September 28, 2021 report
New warm mini-Neptune exoplanet detected by TESS
Using NASA's Transiting Exoplanet Survey Satellite (TESS), an international team of astronomers has detected a new warm mini-Neptune alien world transiting a bright M-dwarf star. The newly found exoplanet, designated TOI-1201b, is estimated to be about six times more massive than the Earth. The finding is detailed in a paper published September 20 on arXiv.org.
TESS is conducting a survey of about 200,000 of the brightest stars near the sun with the aim of searching for transiting exoplanets. So far, it has identified over 4,500 candidate exoplanets (TESS Objects of Interest, or TOI), of which 155 have been confirmed so far.
Now, a group of astronomers led by Diana Kossakowski of the Max Planck Institute for Astronomy in Heidelberg, Germany, confirm another TOI monitored by TESS. While observing a bright M-dwarf designated TOI-1201 (also known as TIC-29960110), a transit signal was identified in the light curve of this star. The planetary nature of this signal was confirmed by follow-up photometric observations.

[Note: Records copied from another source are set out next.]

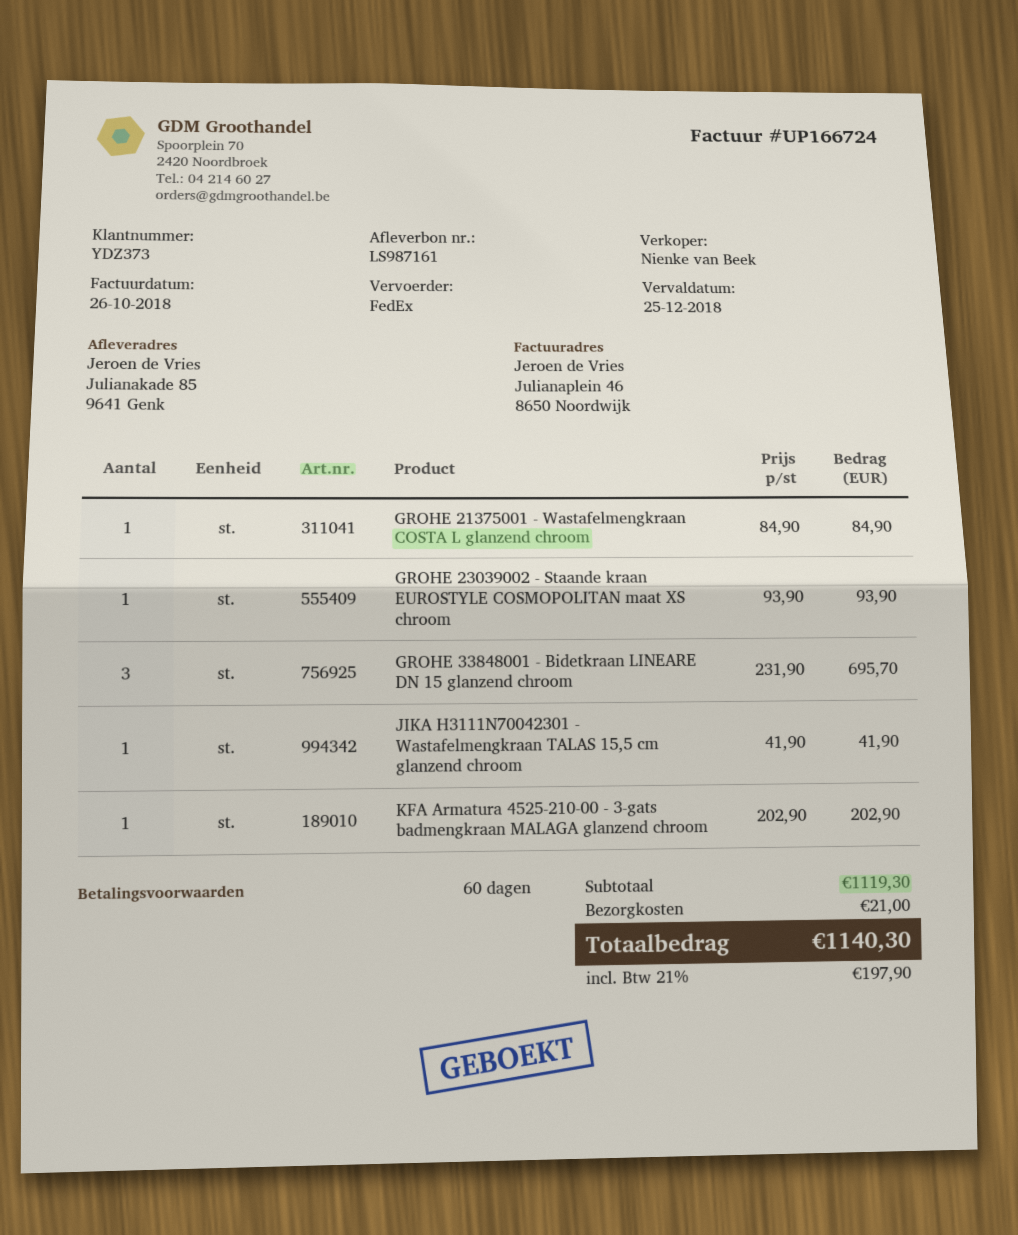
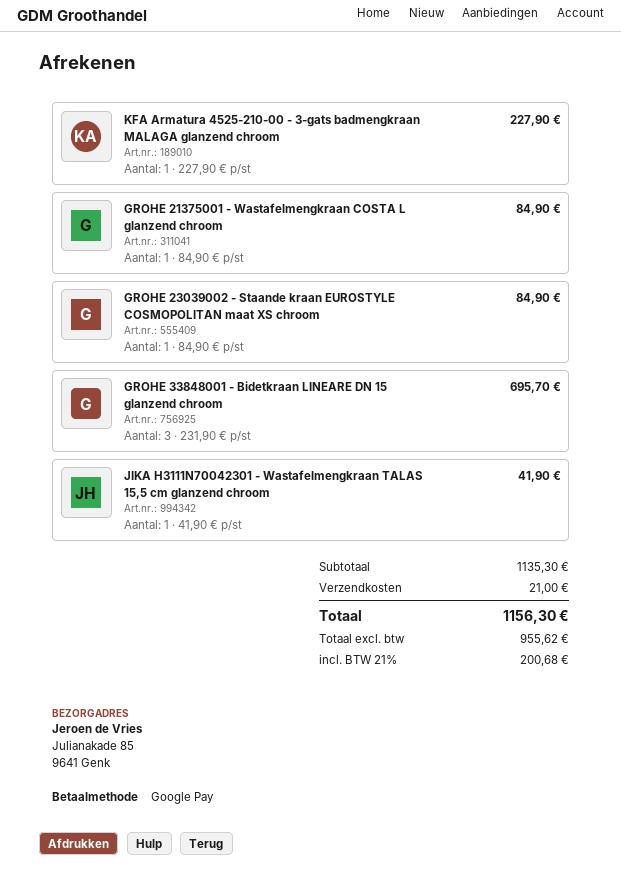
GROHE 23039002 - Staande kraan EUROSTYLE COSMOPOLITAN maat XS chroom: 1 x 93.90 = 93.90 -> 1 x 84.90 = 84.90
KFA Armatura 4525-210-00 - 3-gats badmengkraan MALAGA glanzend chroom: 1 x 202.90 = 202.90 -> 1 x 227.90 = 227.90
subtotal: 1119.30 -> 1135.30
tax: 21% = 197.90 -> 21% = 200.68
total: 1140.30 -> 1156.30

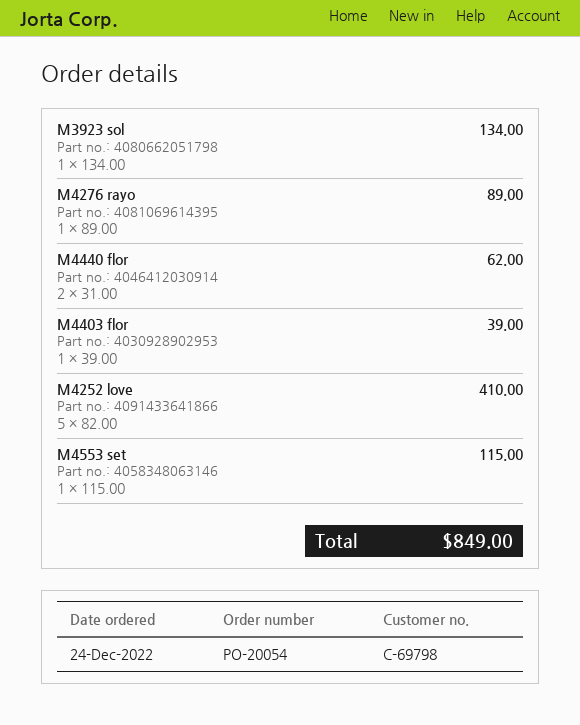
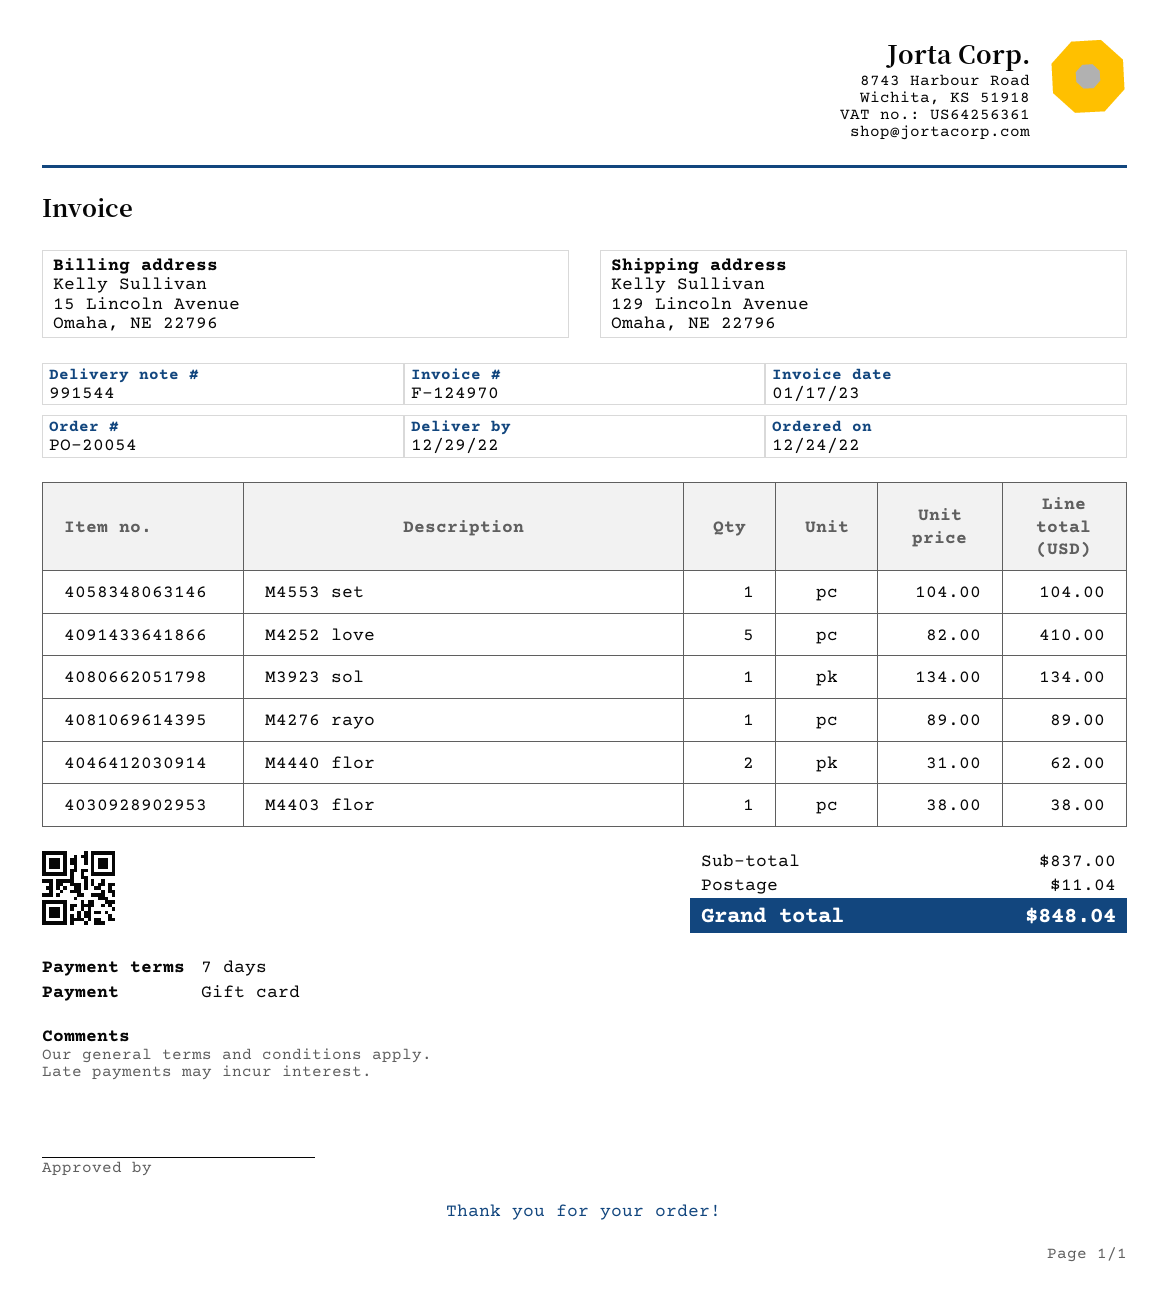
M4403 flor: 1 x 39.00 = 39.00 -> 1 x 38.00 = 38.00
M4553 set: 1 x 115.00 = 115.00 -> 1 x 104.00 = 104.00
shipping: none -> 11.04
total: 849.00 -> 848.04

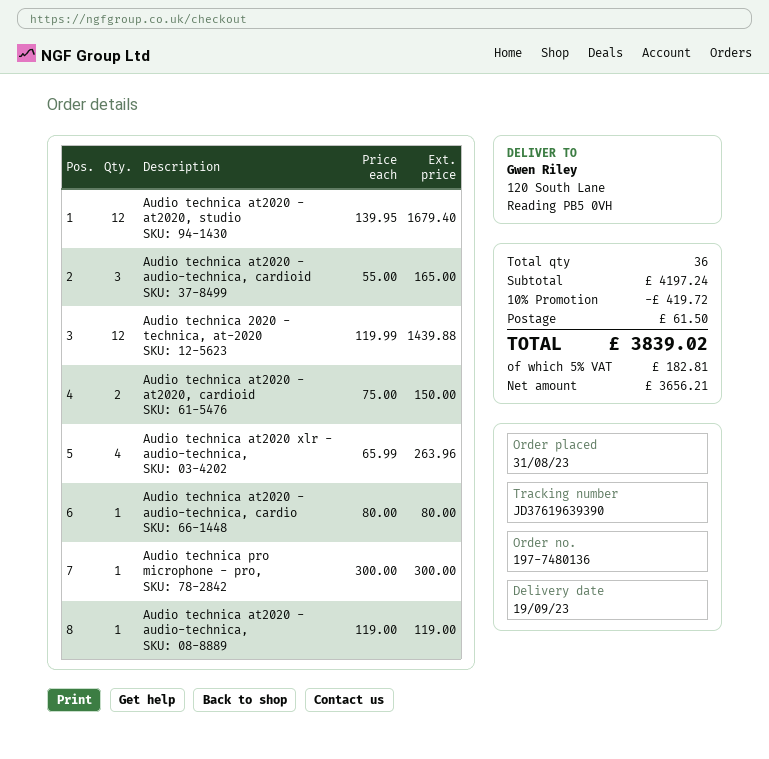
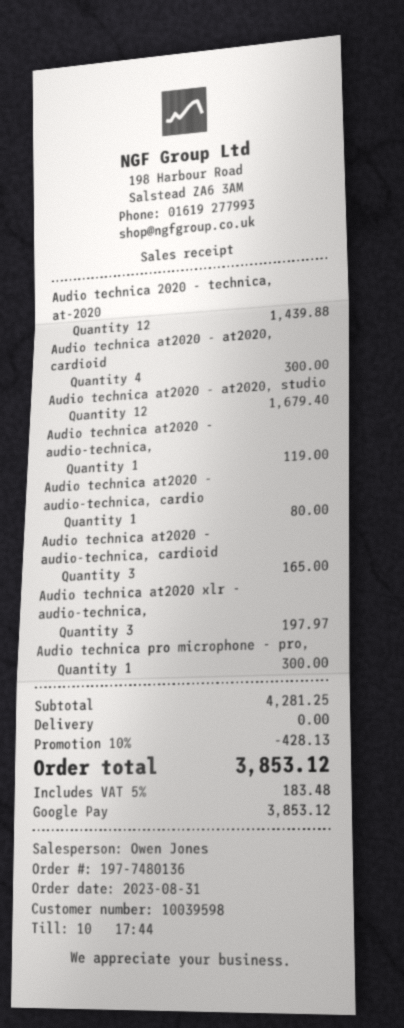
Audio technica at2020 - at2020, cardioid: 2 for 150.00 -> 4 for 300.00
Audio technica at2020 xlr - audio-technica,: 4 for 263.96 -> 3 for 197.97
subtotal: 4197.24 -> 4281.25
discount: 10% = 419.72 -> 10% = 428.13
shipping: 61.50 -> 0.00
tax: 5% = 182.81 -> 5% = 183.48
total: 3839.02 -> 3853.12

"The planetary signature of TOI-1201b was detected in the Science Processing Operations Center (SPOC; Jenkins et al. 2016) transit search pipeline on January 16, 2019 and was issued as an alert by the TESS Science Oﬃce (TSO) on January 31, 2019," the paper reads.
According to the study, TOI-1201b has a mass of approximately 6.28 Earth masses and is about 2.41 times larger than the Earth; therefore, its density is around 2.45 g/cm3. The planet orbits its parent star every 2.49 days, at a distance of about 0.0287 AU from it. The equilibrium temperature of this object is estimated to be some 703 K. Hence, the astronomers classified TOI-1201b as a warm-Neptune.
The host is a primary star of the binary system TOI-1201 located some 122.5 light years away, estimated to be around 600-800 million years old. The primary has a spectral type M2.0 and is about half the size and mass of the sun. The observations show that this M dwarf has an effective temperature of approximately 3,476 K and its rotational period was calculated to be between 19 and 23 days. The secondary star in this system is of spectral type M2.5 and turned out to be slightly smaller than the primary object.
The astronomers suppose that there may be another planet orbiting the primary star of TOI-1201. This assumption is based on the radial velocity (RV) measurements that exhibited a long-term signal with a high semi-amplitude at about 102 days. It was noted that if this signal is of planetary nature, then the minimum mass of that object would be 27 Earth masses. However, additional studies of the TOI-1201 system are required in order to confirm this hypothesis.
"Further RV measurements are, however, necessary to falsify or to prove a planetary origin of the signal, which could provide more insight into the architecture of multi-planetary systems," the researchers concluded.